It recently dawned on me what should be the most obvious argument for the individual right to “keep and bear arms.”
The primary purpose of the 10 Amendments that form the Bill of Rights is to protect the natural rights of the individual from an encroaching federal government function. The only way someone would not know this is if they have not read them.
In fact, each of the Bill of Right’s 10 Amendments – there were originally 17 – states this by use of the words person, people, owner, or accused. The only two that do not expressly state the individual are the Seventh and Eighth. They do, however, use inference to make the point that both pertain to the individual.
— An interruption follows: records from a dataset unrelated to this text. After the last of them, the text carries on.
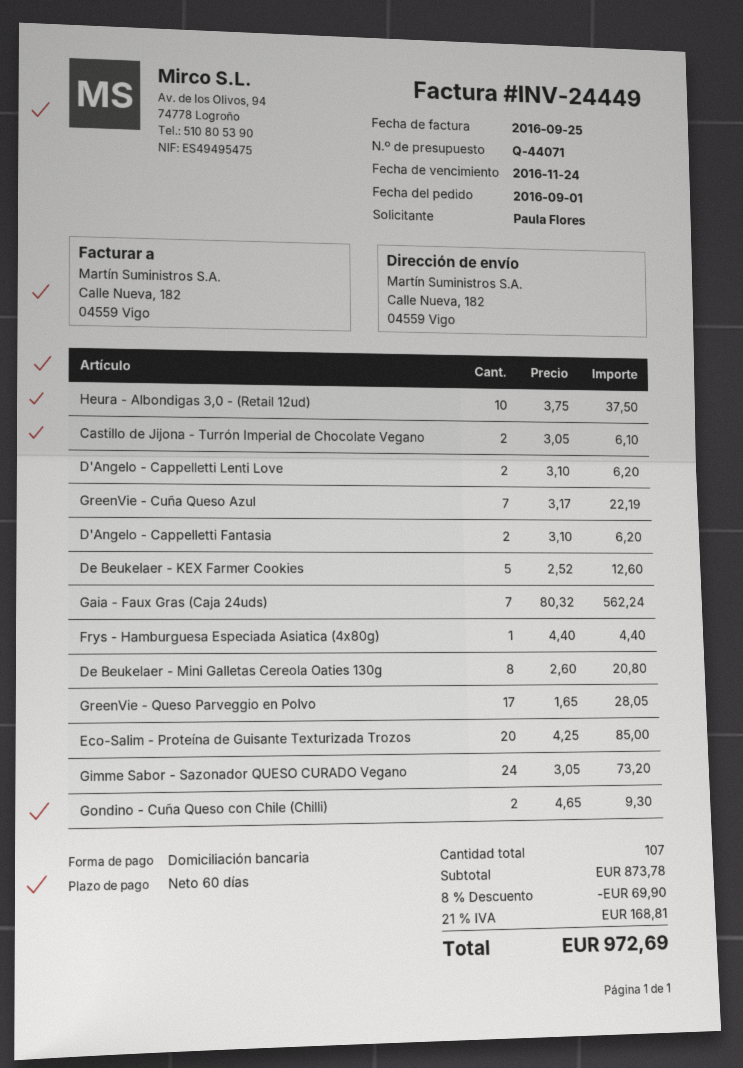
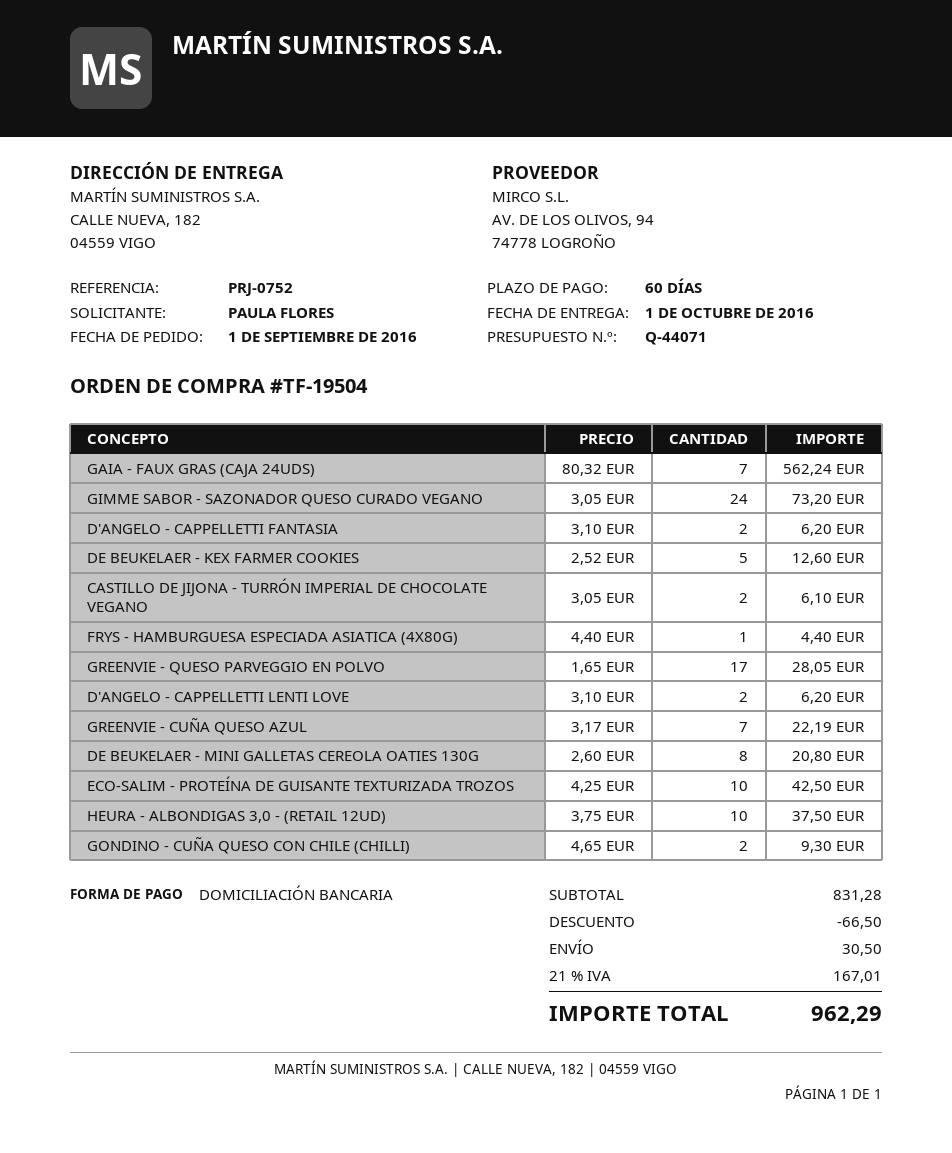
Eco-Salim - Proteína de Guisante Texturizada Trozos: 20 x 4.25 = 85.00 -> 10 x 4.25 = 42.50
subtotal: 873.78 -> 831.28
discount: 69.90 -> 66.50
shipping: none -> 30.50
tax: 21% = 168.81 -> 21% = 167.01
total: 972.69 -> 962.29

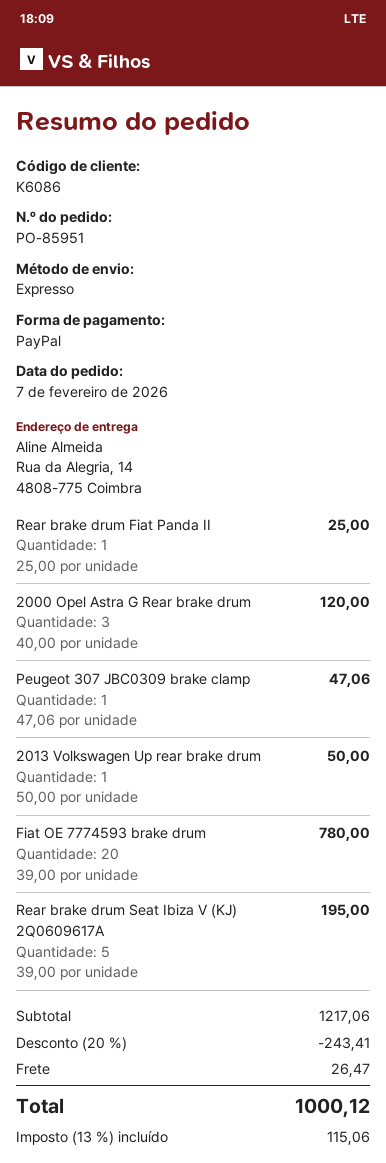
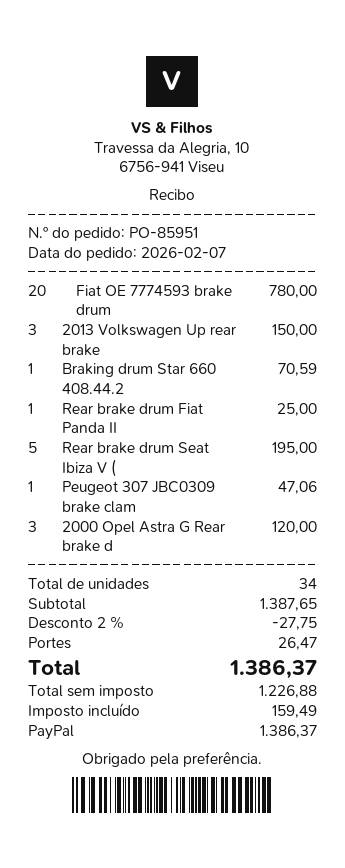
2013 Volkswagen Up rear brake drum: 1 for 50.00 -> 3 for 150.00
Braking drum Star 660 408.44.2: none -> 1 for 70.59
subtotal: 1217.06 -> 1387.65
discount: 20% = 243.41 -> 2% = 27.75
tax: 115.06 -> 159.49
total: 1000.12 -> 1386.37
So when a leftist begins to spout off about the Second Amendment, that it applies only to militias, we must remind him of this. If necessary, review each of the 10, and it will become clear that the founders did not intend for nine of the 10 to pertain primarily to the individual and yet single out just the Second as not having any individual-protection component. It defies logic. But then so does liberalism.
Rather than take my word for it – let’s do just that. Let’s quickly review all 10 of the Amendments to see that they are in fact meant to protect the individual.
The First is obvious. Most people are familiar with it, and it is quoted by the left quite often. It’s clearly an individual right. Again – we are looking for the key words: people, person, owner, accused or an inference. All these terms equal the individual.
Congress shall make no law respecting an establishment of religion, or prohibiting the free exercise thereof; or abridging the freedom of speech, or of the press; or the right of the people peaceably to assemble, and to petition the government for a redress of grievances.
Inference and “people.”
Number 2 I will skip for now and deal with it at the end.